The Warmth of Other Suns: Stories of Global Displacement spans three floors of The Philips Collection’s annex and includes the work of 75 artists. The artworks speak to the displacement and migration of people in several countries and focus on the twentieth century through the present.
The exhibition starts on the first floor displaying artworks that touch on the universal. Runo Lagomarsino’s neon sign, Mare Nostrum (“Our Sea,” in Latin), and Alfred Stieglitz’s photographs of clouds from his Equivalents series convey that nature is shared by everyone. Centering around images of the sea, John Akomfrah’s breathtaking video triptych, Vertigo Sea, also presents beautiful scenes such as those of the arctic, snow covered mountains, and savannas, setting them alongside violent images of the whaling industry. Scenes of birds and Monarch butterflies migrating are compared to scenes of people migrating across the sea—whether by choice, through aspirations of colonization, or by force, as in the transatlantic slave trade. Avalanches, bashing waves, and violent interactions between animals are juxtaposed with footage of people shooting polar bears or brutalizing slaves. These images set the current refugee crisis against the pattern of destruction and migration that has always been a part of natural and human history. Vertigo Sea is an apt primer for the show.
Several of the works in this exhibition visually capture the perpetual waiting and striving that often accompanies displacement. For instance, Francis Alÿs’s Don’t Cross the Bridge Before You Get to the River (Straight of Gibraltar, Moroco-Spain) is a two-screen video work projected on opposite walls. In the videos, two groups of children, one on each screen, hold small sailboats made from found materials as they walk in line into the sea. The wall text explains that the children are attempting to build a human bridge between opposite sides of the Straight of Gibraltar, a site of numerous migrations. As they progress, the line disintegraes and the children and their boats become overwhelmed by the blue-green abyss that is the sea. Another video work, Adrian Paci’s Centro di Permanenza Temporanea (Temporary Detention Center), depicts a line of immigrant men and women climbing a set of stairs to board an airplane. Within a few minutes, they begin to accumulate at the top of the stairs as the line comes to a halt. Then, a sudden change in the camera’s perspective reveals to the viewer that they were never actually boarding an airplane; the staircase led nowhere. The camera returns its focus to the immigrants’ expressions as they remain on the staircase and bleakly stare outward into the open air as airplanes in the background get ready to takeoff. There is no sign that an airplane will ever pick them up. Both artworks articulate an aspect of the migrant experience: people are shown going towards an abstract sense of a better home. They go somewhere that is neither here nor there, suspended between two points. Or they are will get home …sometime… eventually… soon. They might go forward, but they never truly arrive.
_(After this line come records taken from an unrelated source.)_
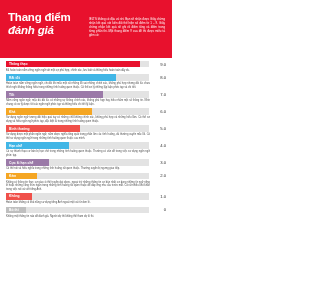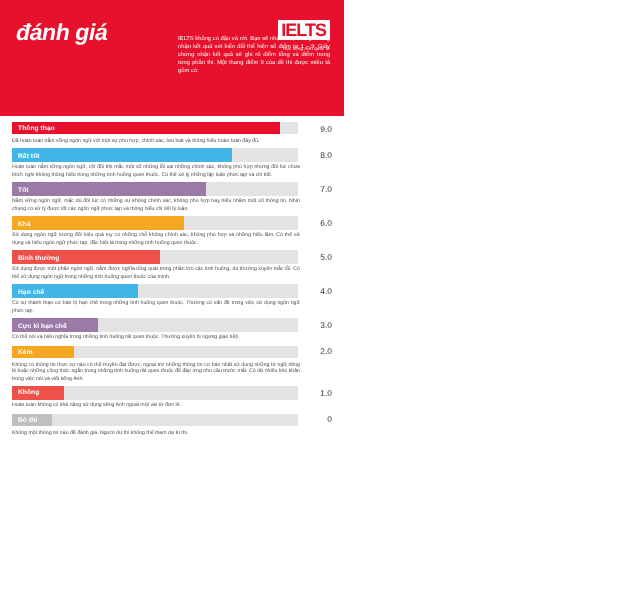--- a/index.html
+++ b/index.html
@@ -119,29 +119,26 @@
     text-align:justify;
   }
 </style>
 </head>
 <body>
 
 <div class="page">
 
   <div class="header">
     <div class="header-title">
+      <span>Thang điểm</span>
       <span class="l2">đánh giá</span>
     </div>
 
     <div class="intro">IELTS không có đậu và rớt. Bạn sẽ nhận được Giấy chứng nhận kết quả với kiến đổi thể hiện số điểm từ 1 – 9. Giấy chứng nhận kết quả sẽ ghi rõ điểm tổng và điểm trong từng phần thi. Một thang điểm 9 của đề thi được miêu tả gồm có:</div>
 
-    <div class="logo">
-      <span class="logo-box">IELTS</span>
-      <span class="logo-sub">Học tiếng Anh quốc tế</span>
-    </div>
   </div>
 
   <div class="bands">
       <div class="band-row">
         <div class="band-head">
           <div class="track">
             <div class="fill" style="width: 94%; background: rgb(232, 17, 45);"></div>
             <span class="band-label">Thông thạo</span>
           </div>
           <div class="band-score">9.0</div>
With over 100 artworks on view, there are countless other statements being made about the migrant experience and the way nations choose to treat these people. With regard to the U.S., the galleries showcase works by now historically famous names like Arshile Gorky and Mark Rothko. Their biographies can remind viewers of the richness that results from accepting immigrants. Jacob Lawrence’s Migration Series is in dialogue with, Pulitzer-prize winner Isabel Wilkerson’s book on the Great Migration, which was one of the origins of the title of the Phillips show: The Warmth of Other Suns. Photographic subjects range from immigrants arriving at Ellis Island at the turn of the twentieth century to the current distress at the U.S.-Mexico border, chronicling the country’s fickle relationship with immigrants.
While conflict between or within nations will continue to exacerbate the refugee crisis, climate change is set to cause a far greater number of refugees this century. Indeed, it has already displaced millions of people within the past decade. The Warmth of Other Suns does not focus on this particular cause of displacement, but its emphasis on the shared natural changes in our world—in the sun, the air, the ocean—evokes the current state of the planet. In this increasingly volatile climate, the next refugee could be anyone.
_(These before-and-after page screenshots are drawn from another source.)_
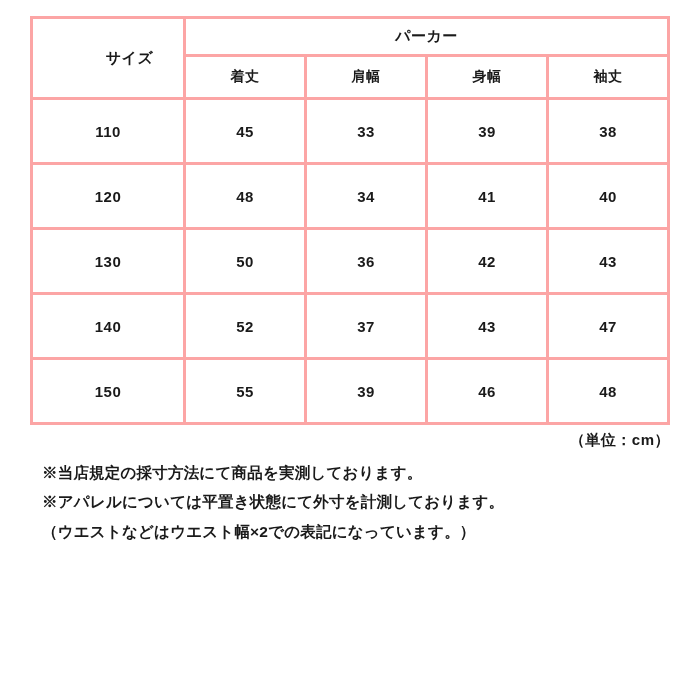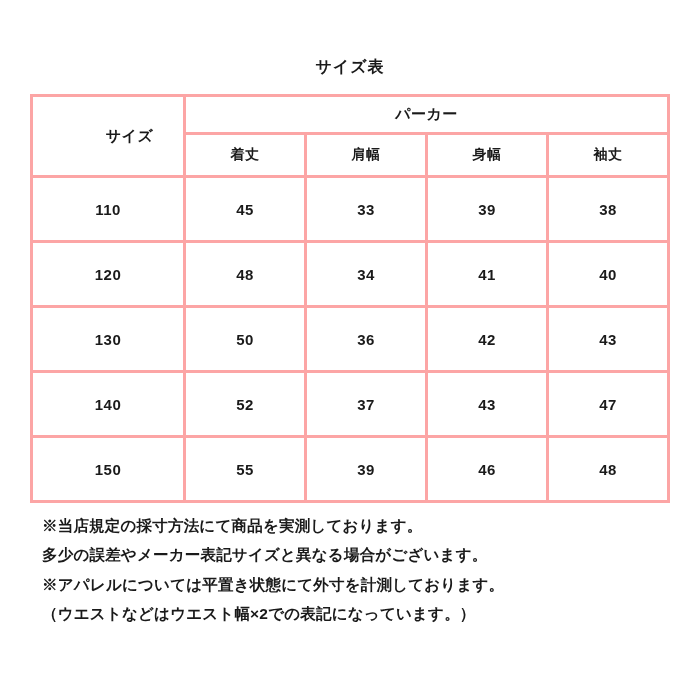--- a/index.html
+++ b/index.html
@@ -82,21 +82,20 @@
     line-height: 1.45;
     letter-spacing: 0.2px;
     color: #1a1a1a;
   }
 </style>
 </head>
 <body>
 
 <div class="page">
 
-  <div class="title">サイズ表</div>
 
   <div class="table-wrap">
     <table class="size-table">
       <tbody>
         <tr>
           <th class="corner" rowspan="2">サイズ</th>
           <th class="group" colspan="4">パーカー</th>
         </tr>
         <tr>
           <th class="col">着丈</th>
@@ -137,21 +136,21 @@
           <td>150</td>
           <td>55</td>
           <td>39</td>
           <td>46</td>
           <td>48</td>
         </tr>
       </tbody>
     </table>
   </div>
 
+  <div class="unit">（単位：cm）</div>
 
   <div class="notes">
     <p>※当店規定の採寸方法にて商品を実測しております。</p>
-    <p>多少の誤差やメーカー表記サイズと異なる場合がございます。</p>
     <p>※アパレルについては平置き状態にて外寸を計測しております。</p>
     <p>（ウエストなどはウエスト幅×2での表記になっています。）</p>
   </div>
 
 </div>
 
 </body></html>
The Warmth of Other Suns: Stories of Global Displacement is on view through September 22, 2019. The museum has extended their Friday hours for the duration of the exhibition.
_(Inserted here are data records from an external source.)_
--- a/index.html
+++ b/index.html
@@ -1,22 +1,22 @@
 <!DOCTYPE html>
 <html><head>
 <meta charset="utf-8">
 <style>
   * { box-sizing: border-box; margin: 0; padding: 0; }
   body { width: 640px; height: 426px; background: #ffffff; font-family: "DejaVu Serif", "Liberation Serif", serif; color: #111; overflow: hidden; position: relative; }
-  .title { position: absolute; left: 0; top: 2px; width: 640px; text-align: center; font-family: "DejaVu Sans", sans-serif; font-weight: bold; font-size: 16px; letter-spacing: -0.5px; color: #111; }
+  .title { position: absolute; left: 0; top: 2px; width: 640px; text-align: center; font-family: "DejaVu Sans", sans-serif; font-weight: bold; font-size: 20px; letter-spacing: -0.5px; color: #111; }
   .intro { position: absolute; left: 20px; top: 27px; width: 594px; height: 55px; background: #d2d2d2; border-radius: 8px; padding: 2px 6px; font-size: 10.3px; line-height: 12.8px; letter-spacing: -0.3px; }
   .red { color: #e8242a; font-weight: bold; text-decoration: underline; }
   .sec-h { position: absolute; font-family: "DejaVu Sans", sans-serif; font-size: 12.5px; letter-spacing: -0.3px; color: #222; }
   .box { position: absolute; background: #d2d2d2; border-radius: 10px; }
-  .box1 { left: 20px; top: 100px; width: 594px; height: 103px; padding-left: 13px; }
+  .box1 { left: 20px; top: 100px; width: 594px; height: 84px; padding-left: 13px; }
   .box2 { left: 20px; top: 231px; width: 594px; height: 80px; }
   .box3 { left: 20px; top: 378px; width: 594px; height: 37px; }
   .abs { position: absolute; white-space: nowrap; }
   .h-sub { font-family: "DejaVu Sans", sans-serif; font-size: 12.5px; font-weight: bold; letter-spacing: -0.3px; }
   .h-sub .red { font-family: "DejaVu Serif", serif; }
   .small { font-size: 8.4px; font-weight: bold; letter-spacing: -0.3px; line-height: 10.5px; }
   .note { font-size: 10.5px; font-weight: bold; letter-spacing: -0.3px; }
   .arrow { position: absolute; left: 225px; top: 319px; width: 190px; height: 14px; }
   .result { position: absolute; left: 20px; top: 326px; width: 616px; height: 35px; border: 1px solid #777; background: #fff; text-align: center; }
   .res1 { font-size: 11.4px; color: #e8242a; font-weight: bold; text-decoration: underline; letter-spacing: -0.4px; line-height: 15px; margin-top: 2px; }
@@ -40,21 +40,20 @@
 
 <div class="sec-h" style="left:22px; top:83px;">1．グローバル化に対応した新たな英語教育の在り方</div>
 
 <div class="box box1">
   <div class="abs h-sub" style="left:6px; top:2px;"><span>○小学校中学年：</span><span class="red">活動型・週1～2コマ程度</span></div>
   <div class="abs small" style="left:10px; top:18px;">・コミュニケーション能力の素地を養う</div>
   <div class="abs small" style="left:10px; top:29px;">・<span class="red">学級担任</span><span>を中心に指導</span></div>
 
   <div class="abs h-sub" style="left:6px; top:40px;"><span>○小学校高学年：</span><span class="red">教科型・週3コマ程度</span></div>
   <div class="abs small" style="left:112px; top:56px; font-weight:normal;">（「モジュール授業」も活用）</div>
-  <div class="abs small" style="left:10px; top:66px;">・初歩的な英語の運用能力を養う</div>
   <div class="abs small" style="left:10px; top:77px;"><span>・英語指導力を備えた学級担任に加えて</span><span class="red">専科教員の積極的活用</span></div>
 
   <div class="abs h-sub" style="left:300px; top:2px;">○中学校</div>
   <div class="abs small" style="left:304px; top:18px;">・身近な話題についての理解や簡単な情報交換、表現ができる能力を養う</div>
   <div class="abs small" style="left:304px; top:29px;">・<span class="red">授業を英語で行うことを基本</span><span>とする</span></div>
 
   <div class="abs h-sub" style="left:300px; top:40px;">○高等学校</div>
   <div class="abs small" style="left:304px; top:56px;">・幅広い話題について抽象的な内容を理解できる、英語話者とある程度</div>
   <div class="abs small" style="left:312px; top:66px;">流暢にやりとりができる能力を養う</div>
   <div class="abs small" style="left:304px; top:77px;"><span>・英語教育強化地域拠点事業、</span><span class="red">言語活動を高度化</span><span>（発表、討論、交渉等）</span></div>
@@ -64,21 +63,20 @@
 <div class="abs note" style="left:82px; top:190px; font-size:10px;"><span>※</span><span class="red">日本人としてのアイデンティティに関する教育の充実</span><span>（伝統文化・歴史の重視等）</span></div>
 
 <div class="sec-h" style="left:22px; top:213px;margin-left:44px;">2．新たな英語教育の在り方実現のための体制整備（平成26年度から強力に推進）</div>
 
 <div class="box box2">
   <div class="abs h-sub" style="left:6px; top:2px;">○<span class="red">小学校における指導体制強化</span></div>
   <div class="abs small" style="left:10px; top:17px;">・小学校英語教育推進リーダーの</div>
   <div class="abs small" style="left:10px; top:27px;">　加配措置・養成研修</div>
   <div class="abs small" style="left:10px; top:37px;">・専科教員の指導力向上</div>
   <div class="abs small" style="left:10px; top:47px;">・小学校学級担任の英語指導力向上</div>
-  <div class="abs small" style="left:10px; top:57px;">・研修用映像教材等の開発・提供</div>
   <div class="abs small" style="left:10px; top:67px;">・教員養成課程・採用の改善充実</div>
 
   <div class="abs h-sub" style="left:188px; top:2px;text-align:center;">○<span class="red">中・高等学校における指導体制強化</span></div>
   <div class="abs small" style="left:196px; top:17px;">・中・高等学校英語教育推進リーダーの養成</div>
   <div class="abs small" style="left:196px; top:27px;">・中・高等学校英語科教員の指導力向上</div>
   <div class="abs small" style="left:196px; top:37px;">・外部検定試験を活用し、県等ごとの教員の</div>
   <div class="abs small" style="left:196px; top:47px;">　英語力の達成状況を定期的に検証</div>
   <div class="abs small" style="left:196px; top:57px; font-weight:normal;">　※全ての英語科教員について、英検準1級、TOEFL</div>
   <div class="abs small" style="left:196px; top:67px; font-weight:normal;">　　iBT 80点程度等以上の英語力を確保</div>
Banner Image: Griselda San Martin, The Wall, 2015–16, Digital inkjet print, 20 1/2 x 16 1/2 in., Courtesy of the artist.
 A commonly used estimate: “150-200 million people may become permanently displaced by the middle of the century” due to climate change. Nicholas Stern, The Economics of Climate Change: The Stern Review, Cambridge: Cambridge University Press, 2007), 77.
 For example, in 2017 “there were 18.8 million new disaster-related displacements.” As cited in “Climate Change and Disaster Displacement,” Webpage, United Nations High Commissioner for Refugees, unhcr.org/en-us/climate-change-and-disasters.html, Accessed September 8, 2019.